The Independent Community Bankers of America recently showered one of its staunchest allies, Rep. Jim Leach, with gifts to mark his last year as chairman of the House Banking Committee.

One gift, presented to the Iowa Republican at the group's late May legislative conference in Washington, took a jab at one of their mutual foes: retailing giant Wal-Mart Stores Inc.

Backed by the small-bank lobbyists, Rep. Leach made it his signature cause in the financial reform fight to stop Wal-Mart and other nonfinancial companies from using thrifts as a way to mix banking and commercial activities. The Gramm-Leach-Bliley Act of 1999 barred commercial firms from receiving unitary thrift charters if - like Wal-Mart - they had applied after May 4, 1999; it also prohibited them from buying unitary thrifts.

The group honored that victory by giving Rep. Leach a dark blue sweatshirt with a red slash through the words "Wal-Mart owning a thrift" on the front, and "Mr. Chairman" in white letters on the back.

Rep. Leach played to the crowd, noting he had once rebuffed an invitation from Wal-Mart's president to meet with him in Iowa to discuss the motives behind the company's application for a unitary thrift charter. Rep. Leach said a phone conversation would be sufficient, but the company official insisted on meeting in person to explain how Wal-Mart was seeking to bring financial services to underserved rural communities.

"I read your application," Rep. Leach said he replied. "It doesn't say that."

ICBA president Thomas J. Sheehan - who is chairman and chief executive of Grafton State Bank in Wisconsin - gave Rep. Leach a gavel with the inscription: "A gentle, thoughtful man of high principles, a legislative leader of historic dimensions, and a committed friend of community banking."

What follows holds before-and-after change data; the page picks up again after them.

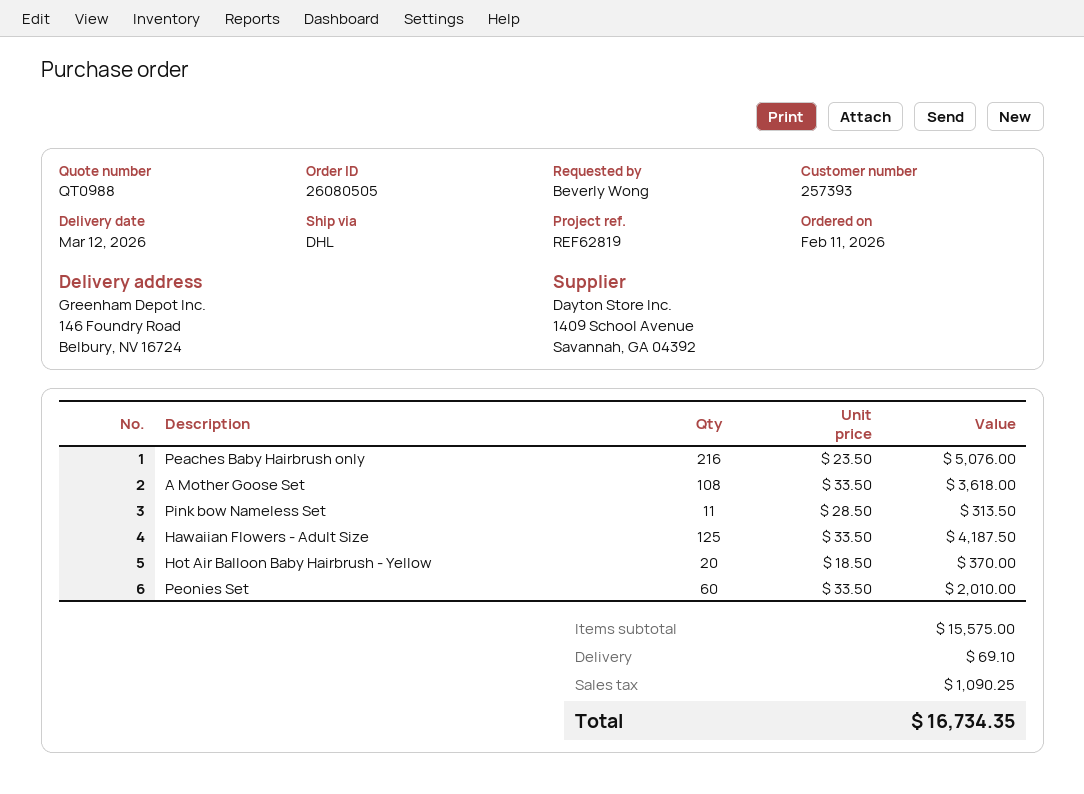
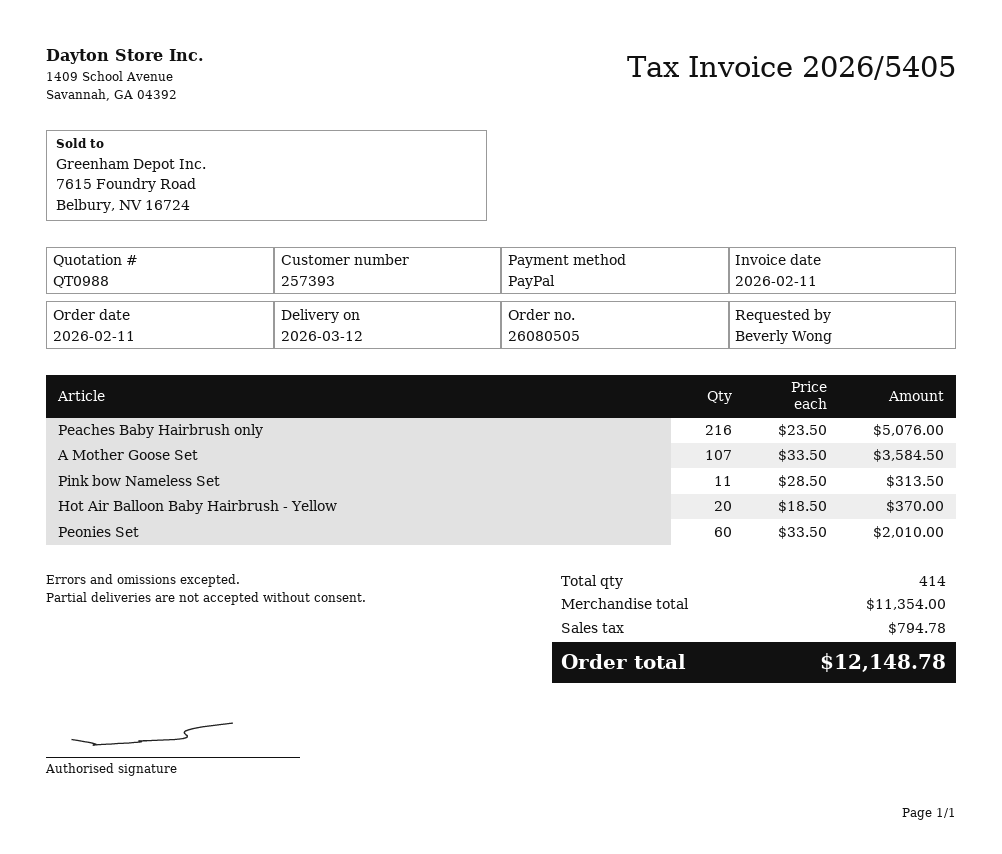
A Mother Goose Set: 108 x 33.50 = 3618.00 -> 107 x 33.50 = 3584.50
Hawaiian Flowers - Adult Size: 125 x 33.50 = 4187.50 -> none
subtotal: 15575.00 -> 11354.00
shipping: 69.10 -> none
tax: 1090.25 -> 794.78
total: 16734.35 -> 12148.78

Freddie Mac has hired Kirk G. Willison to be vice president for industry and trade relations.He had been director of government and public affairs at Countrywide Home Loans and its affiliates since 1994, but he left after the California mortgage lending giant began reorganizing its lobbying shop.

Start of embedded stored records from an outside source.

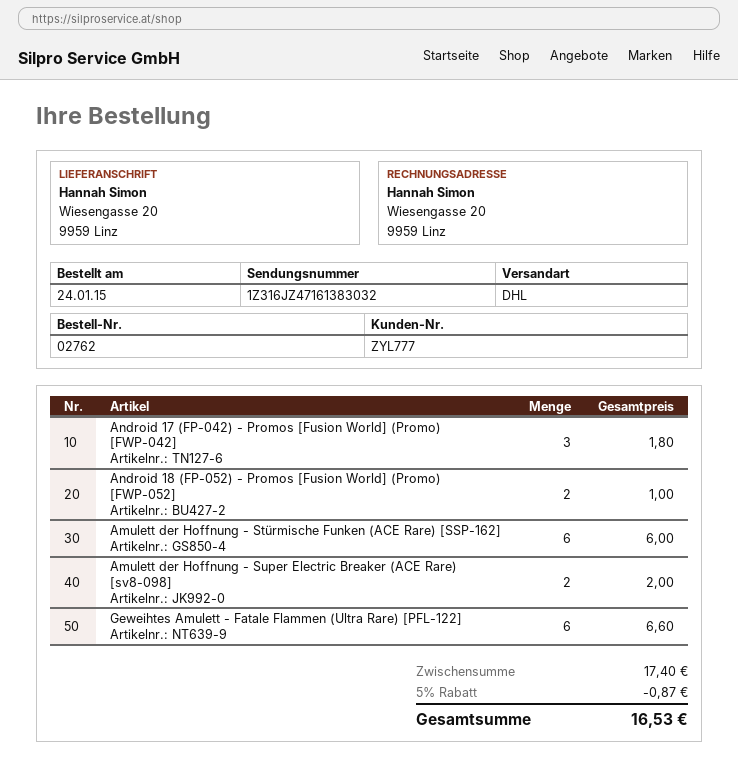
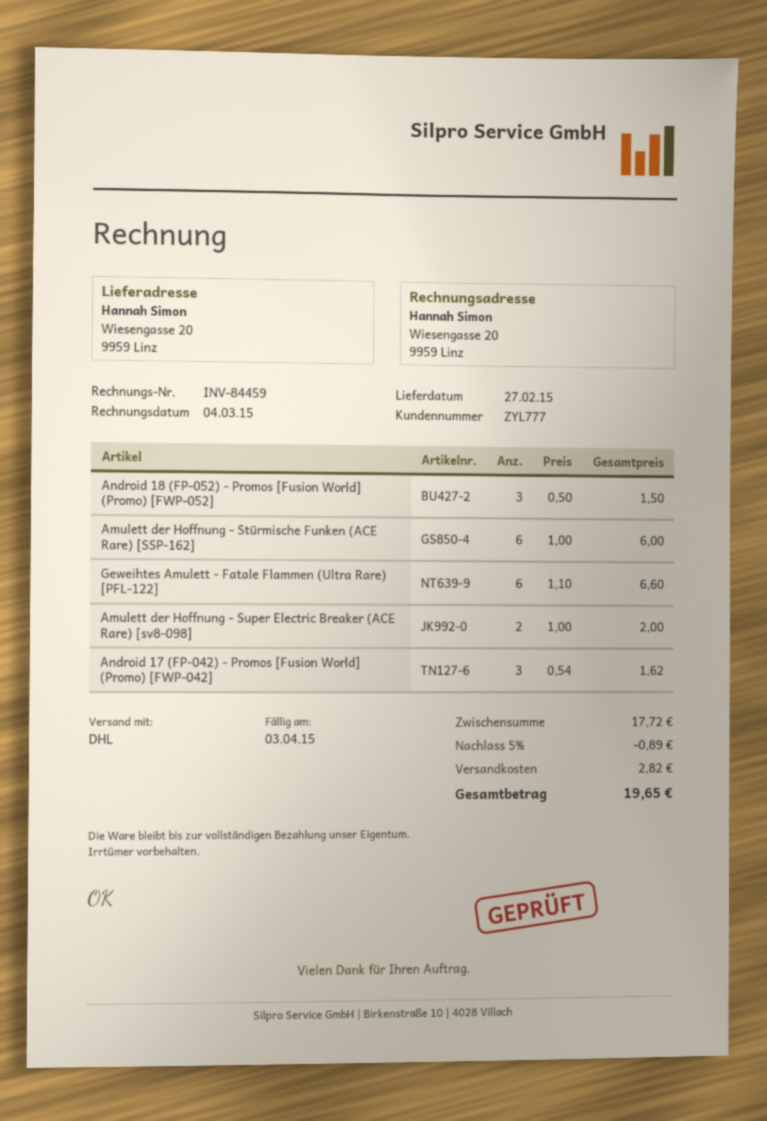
Android 17 (FP-042) - Promos [Fusion World] (Promo) [FWP-042]: 3 for 1.80 -> 3 for 1.62
Android 18 (FP-052) - Promos [Fusion World] (Promo) [FWP-052]: 2 for 1.00 -> 3 for 1.50
subtotal: 17.40 -> 17.72
discount: 5% = 0.87 -> 5% = 0.89
shipping: none -> 2.82
total: 16.53 -> 19.65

Mr. Willison's job will be to lobby and coordinate strategy with trade groups. His post is a new one, absorbing some duties handled by Jim Park, who remains Freddie Mac's liaison to community groups.

Countrywide decided to trim its government-relations office and outsource some lobbying functions as an efficiency move, said general counsel Sandy Samuels. Legislative and regulatory affairs will be split among managing director Sidney Lenz, lobbyist Jimmie Williams, and an outside firm yet to be announced, Mr. Samuels said.


Philip S. Corwin joined the lobbying firm of Butera & Andrews as a partner on Thursday.Besides bringing in the American Bankers Association and other clients with interests in bankruptcy reform legislation, Mr. Corwin will help the firm represent home equity and subprime lenders on predatory lending issues.

Mr. Corwin, 50, said he also plans to help Butera & Andrews build its electronic commerce practice. He left his previous firm, Federal Legislative Associates, in March.


Edward G. Boehne retired last week after 19 years as president of the Federal Reserve Bank of Philadelphia. Mr. Boehne, who turned 60 on May 15, announced his decision to step down last October. First Vice President William H. Stone Jr. is the acting president.


A June 21 memorial service in Los Angeles is planned for Russell A. Freeman, an executive of Security Pacific Corp. when it was the nation's fifth-largest banking company. (Bank of America bought Security Pacific in 1992.)Mr. Freeman, who was 67 when he died in March, joined the bank's legal department in the 1960s and rose to general counsel.

Donations can be made to the Elizabeth F. and Russell A. Freeman '57 Scholarship at Albany Law School, Attn: Joseph Taylor, 80 New Scotland Ave., Albany, N.Y. 12208-3494. For more information, contact Alfred Pollard at (202) 414-3788.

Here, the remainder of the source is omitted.